START Record set

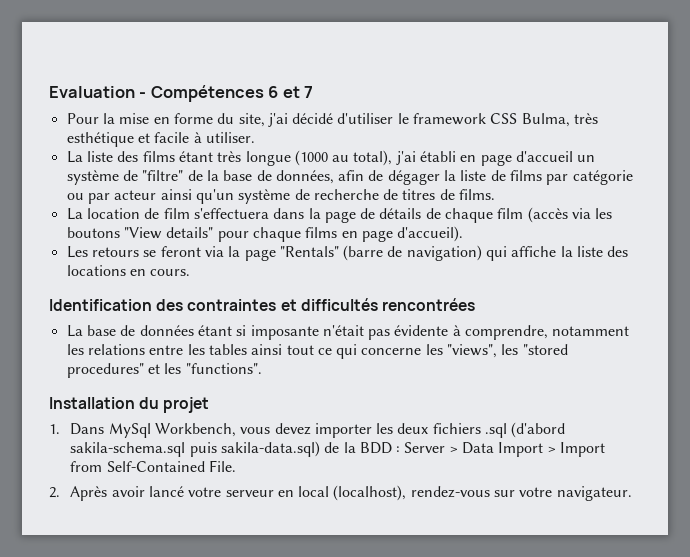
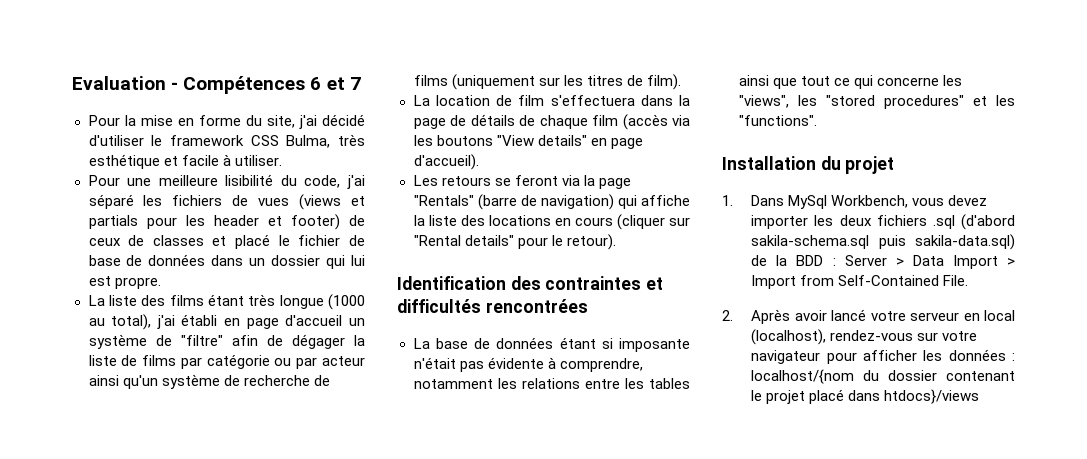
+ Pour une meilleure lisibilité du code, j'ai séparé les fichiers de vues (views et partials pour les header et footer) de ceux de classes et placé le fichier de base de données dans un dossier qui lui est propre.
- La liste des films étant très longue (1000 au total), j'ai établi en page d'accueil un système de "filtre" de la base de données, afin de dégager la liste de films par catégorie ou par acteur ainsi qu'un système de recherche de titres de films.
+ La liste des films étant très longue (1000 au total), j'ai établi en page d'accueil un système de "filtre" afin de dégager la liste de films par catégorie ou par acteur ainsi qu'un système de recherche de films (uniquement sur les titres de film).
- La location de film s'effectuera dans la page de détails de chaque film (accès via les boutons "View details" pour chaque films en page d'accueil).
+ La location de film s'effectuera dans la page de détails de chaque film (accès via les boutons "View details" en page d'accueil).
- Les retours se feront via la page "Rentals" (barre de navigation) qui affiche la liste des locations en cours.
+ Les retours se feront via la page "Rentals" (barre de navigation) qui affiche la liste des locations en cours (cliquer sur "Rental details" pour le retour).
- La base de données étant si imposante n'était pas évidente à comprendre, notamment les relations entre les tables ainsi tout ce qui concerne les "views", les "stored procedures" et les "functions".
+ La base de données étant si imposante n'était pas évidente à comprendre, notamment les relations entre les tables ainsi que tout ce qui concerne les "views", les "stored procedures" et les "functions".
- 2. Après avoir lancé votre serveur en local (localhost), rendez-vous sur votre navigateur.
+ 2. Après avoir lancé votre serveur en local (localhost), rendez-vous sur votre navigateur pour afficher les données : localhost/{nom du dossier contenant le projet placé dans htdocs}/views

END Record set

* [Problem to work on]
Go to the line containing "- 2. Après avoir" in the listing. Print it and every line through the last one, exactly and with nothing more.

* [Exercise output]
- 2. Après avoir lancé votre serveur en local (localhost), rendez-vous sur votre navigateur.
+ 2. Après avoir lancé votre serveur en local (localhost), rendez-vous sur votre navigateur pour afficher les données : localhost/{nom du dossier contenant le projet placé dans htdocs}/views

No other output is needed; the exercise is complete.